Dates et lieu de la Conférence : 17 et 18 janvier 2013, Salle de conférence du siège du CNRS, Paris (France)
La première édition du colloque Tralogy (les 3 et 4 mars 2011 dans le Grand amphithéâtre du CNRS, à Paris) s’était conclue sur une évidence : aucune des spécialités impliquées dans les professions langagières ne peut à elle seule donner les clefs intellectuelles et professionnelles qui permettraient d’y opérer efficacement. Chacune a besoin des autres : la traduction est interdisciplinaire depuis toujours, et les métiers de la traduction le sont bien davantage encore.
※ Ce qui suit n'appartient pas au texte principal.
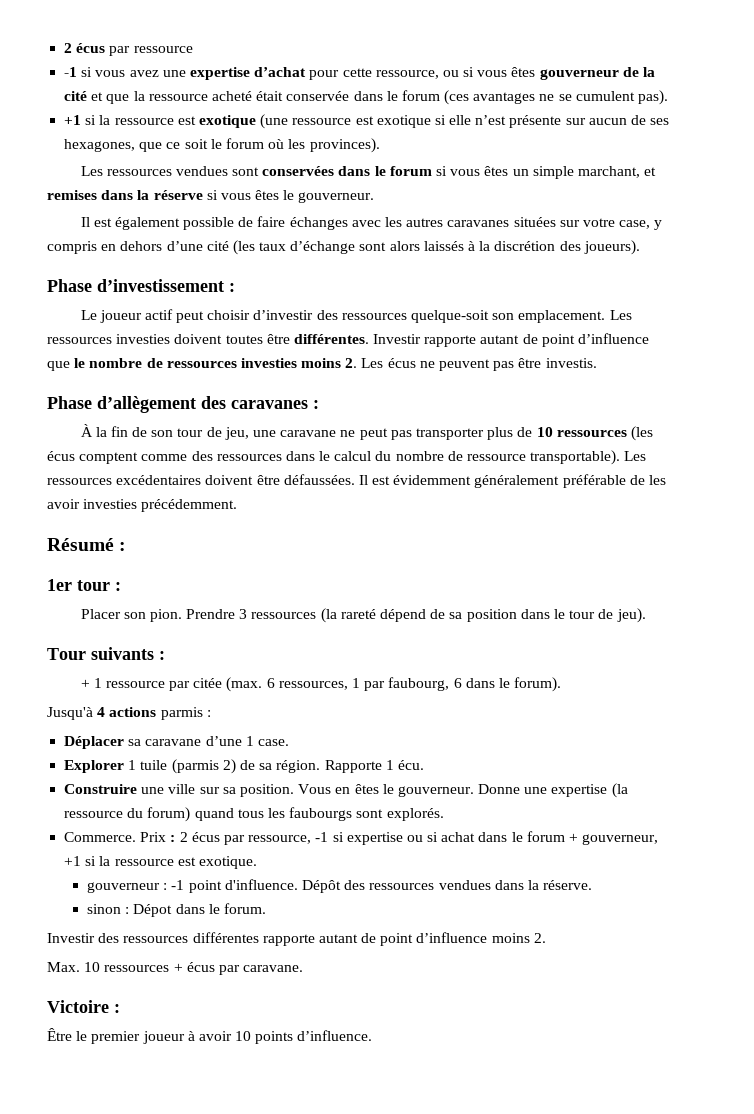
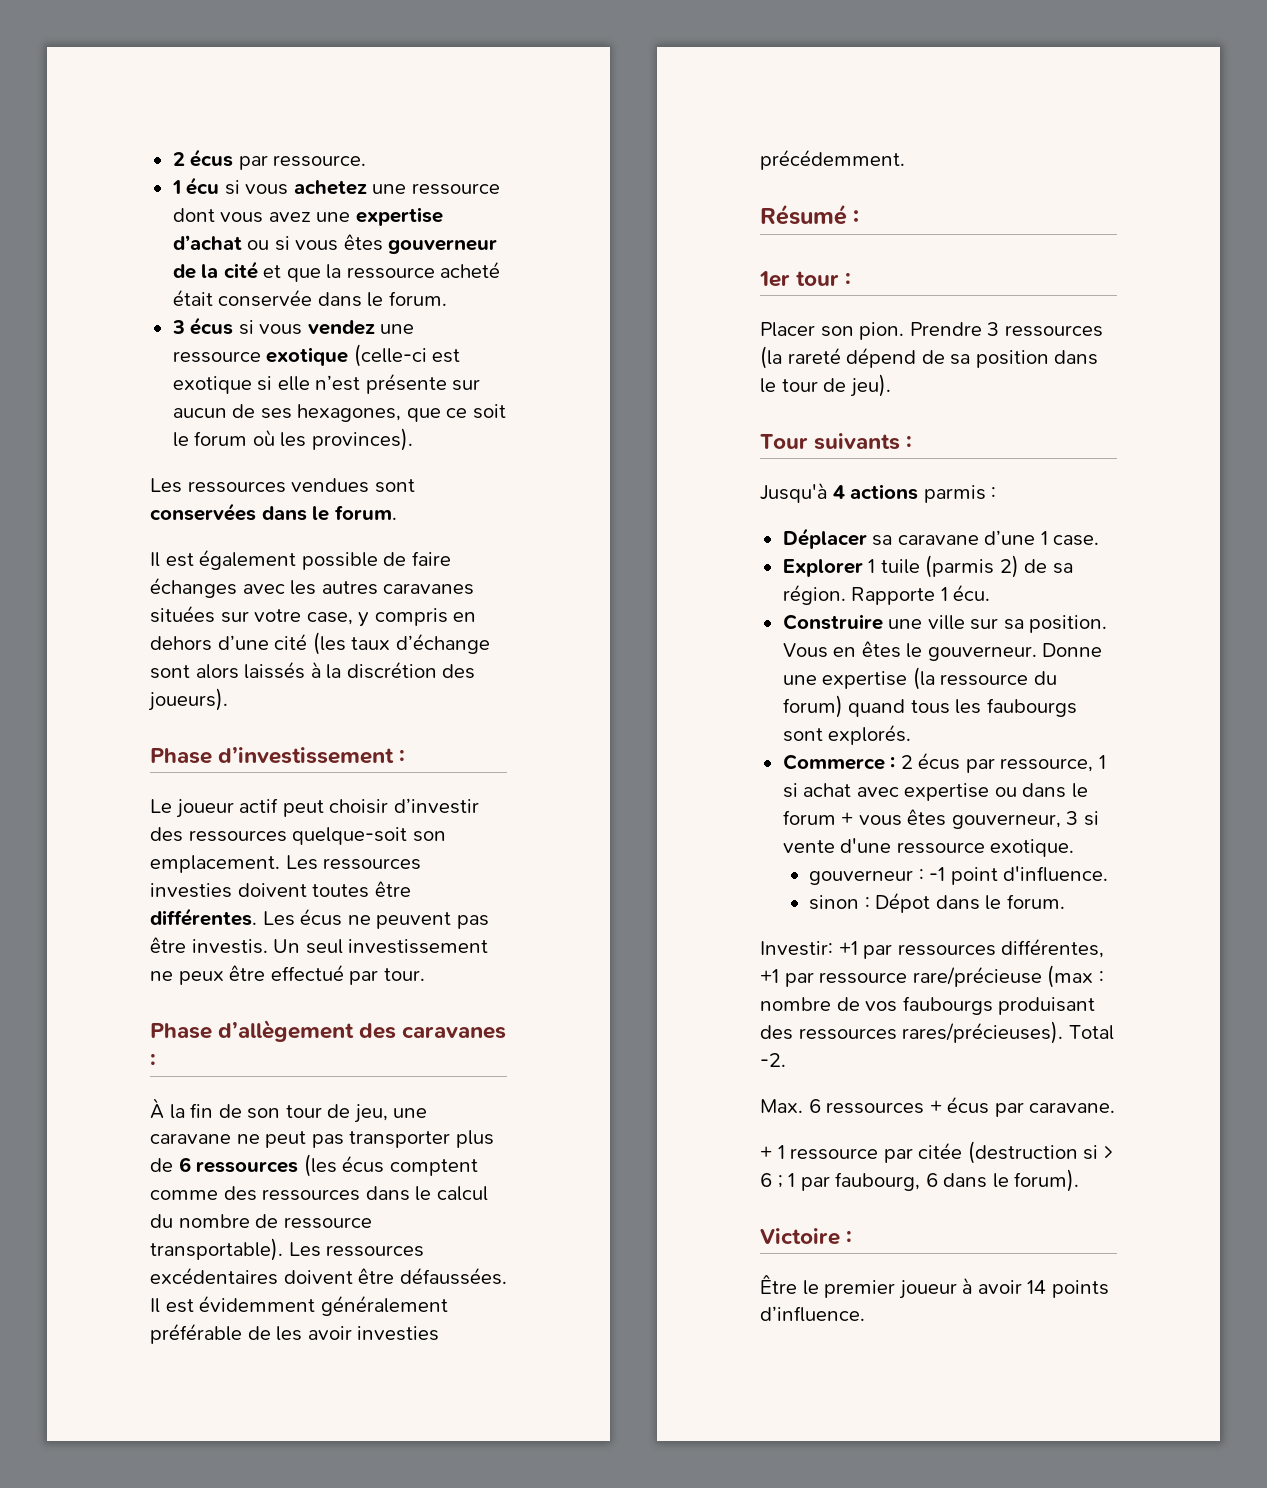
[64,43,193,56] [64,67,93,77] 2 écus par ressource // -1 si -> [172,149,367,170] [171,177,500,195] [172,208,215,222] 2 écus par ressource. // 1 écu si vous achetez une ressource dont
[309,68,439,80] pour cette ressource, -> (242, 242) none
[401,90,669,105] [64,114,352,129] forum (ces avantages ne se cumulent pas). // +1 si la ressource est exotique (une ressource -> [388,291,447,306] [171,317,415,335] [172,344,427,367] forum. // 3 écus si vous vendez une ressource exotique (celle-ci
[389,166,657,179] [47,190,375,203] forum si vous êtes un simple marchant, et remises dans la réserve si vous êtes le gouverneur. -> [334,505,397,520] forum.
[373,333,650,347] [47,358,358,371] Investir rapporte autant de point d’influence que le nombre de ressources investies moins 2. -> (257, 917) none
(597, 363) none -> [273,939,489,954] [150,964,425,985] Un seul investissement ne peux être effectué par tour.
[536,427,553,437] 10 -> [178,1157,191,1172] 6
[80,677,562,692] // + 1 ressource par citée (max. 6 ressources, 1 par faubourg, 6 dans le forum). -> (913, 442) none
[64,832,167,842] Commerce. Prix -> [782,754,885,770] Commerce
[315,831,659,845] [64,856,196,866] -1 si expertise ou si achat dans le forum + gouverneur, +1 si la ressource est -> [1098,755,1106,769] [782,783,1088,801] [782,809,1099,829] [782,838,985,854] 1 si achat avec expertise ou dans le forum + vous êtes gouverneur, 3 si vente d'une ressource
[301,880,593,893] Dépôt des ressources vendues dans la réserve. -> (1109, 874) none
[47,932,546,946] Investir des ressources différentes rapporte autant de point d’influence moins 2. -> [760,938,1105,959] [760,965,1104,988] [760,996,1096,1015] [760,1021,1114,1044] [760,1053,786,1067] Investir: +1 par ressources différentes, +1 par ressource rare/précieuse (max : nombre de vos faubourgs produisant des ressources rares/précieuses). Total -2.
[84,962,101,972] 10 -> [808,1099,821,1113] 6
(304, 968) none -> [760,1141,1113,1164] [760,1169,1080,1192] // + 1 ressource par citée (destruction si > 6 ; 1 par faubourg, 6 dans le forum).
[235,1031,252,1041] 10 -> [1027,1280,1047,1294] 14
C’est la raison pour laquelle nous souhaitons cette fois demander à chacun de nos intervenants potentiels, non seulement de présenter les apports spécifiques de sa spécialité et de sa recherche à la problématique du sens, mais aussi et surtout de mettre en lumière les limites auxquelles se heurtent cette spécialité et cette recherche dans le cadre plus général des applications envisagées. Ce que nous ambitionnons de savoir, à l’issue de Tralogy II, c’est ce que, les uns et les autres, nous ne savons pas faire. Nous faisons ainsi le pari que nos points de contact et nos marges de progression se superposent avec la cartographie de nos points faibles respectifs. Nous comptons, pour cela, privilégier les présentations concises (les publications seront bien sûr plus étendues) afin de laisser du temps au débat. Et nous conservons au coeur de cette analyse la question qui, lors de Tralogy I, est apparue essentielle : celle de la mesure de la qualité d’une traduction au regard de son usage.
Le Canada était le pays invité pour Tralogy I. Nous souhaitons cette fois mettre à l’honneur les langues très vivantes mais à faible nombre d’utilisateurs. C’est la raison pour laquelle, nous avons décidé d’organiser ce colloque sous le patronage commun des pays baltes, membres de l’Union européenne : Estonie, Lettonie et Lituanie.